* **Work instructions**
In this data, count the lines in which "text" appears and give only that number.

* **Extracted material**
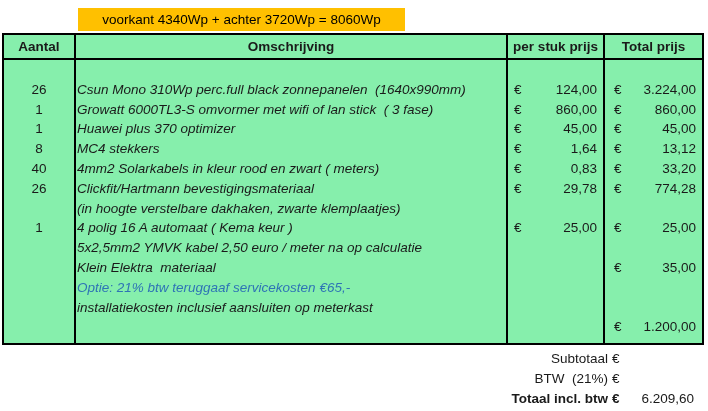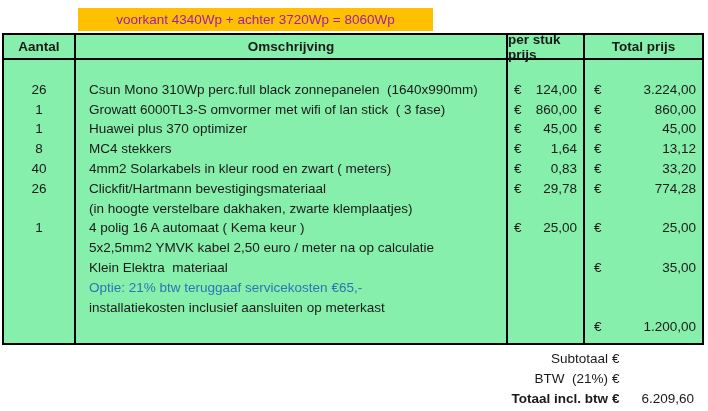--- a/index.html
+++ b/index.html
@@ -9,44 +9,44 @@
     --text-c:#1a1a1a;
   }
   html,body{margin:0;padding:0;}
   body{
     width:708px;height:411px;background:#ffffff;
     font-family:"Liberation Sans","DejaVu Sans",sans-serif;
     color:var(--text-c);
     position:relative;overflow:hidden;
   }
   .banner{
-    position:absolute;left:78px;top:8px;width:355px;height:23px;
+    position:absolute;left:78px;top:8px;width:327px;height:23px;
     background:var(--banner-bg);
     display:flex;align-items:center;justify-content:center;
-    font-size:13.5px;color:#a21caf;white-space:pre;
+    font-size:13.5px;color:#000000;white-space:pre;
   }
   .qtable{
     position:absolute;left:2px;top:33px;width:702px;height:312px;
     border:2px solid var(--border-c);box-sizing:border-box;
     background:#86efac;
   }
   .thead{display:flex;height:23px;border-bottom:2px solid var(--border-c);}
   .th{
     display:flex;align-items:center;justify-content:center;
     font-weight:bold;font-size:13.5px;box-sizing:border-box;
   }
   .tbody{display:flex;height:283px;}
   .col{box-sizing:border-box;overflow:hidden;}
   .w-qty{width:72px;border-right:2px solid var(--border-c);}
   .w-desc{width:432px;border-right:2px solid var(--border-c);}
-  .w-unit{width:77px;border-right:2px solid var(--border-c);}
+  .w-unit{width:97px;border-right:2px solid var(--border-c);}
   .w-total{flex:1;}
   .line{height:19.8px;line-height:19.8px;font-size:13.5px;}
   .col-qty .line{text-align:center;}
-  .col-desc .line{padding-left:13px;white-space:pre;}
+  .col-desc .line{padding-left:1px;white-space:pre;font-style:italic;}
   .col-desc .line.blue{color:var(--optie-blue);}
   .price{display:flex;justify-content:space-between;padding:0 6px;}
   .price.total{padding-left:9px;}
   .summary{
     position:absolute;left:2px;top:349px;width:692px;font-size:13.5px;
   }
   .sum-row{display:flex;height:20px;line-height:20px;}
   .sum-label{flex:1;text-align:right;white-space:pre;}
   .sum-cur{width:16px;padding-left:4px;box-sizing:border-box;}
   .sum-amount{width:70px;text-align:right;margin-top:40px;}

* **Solution for this problem**
5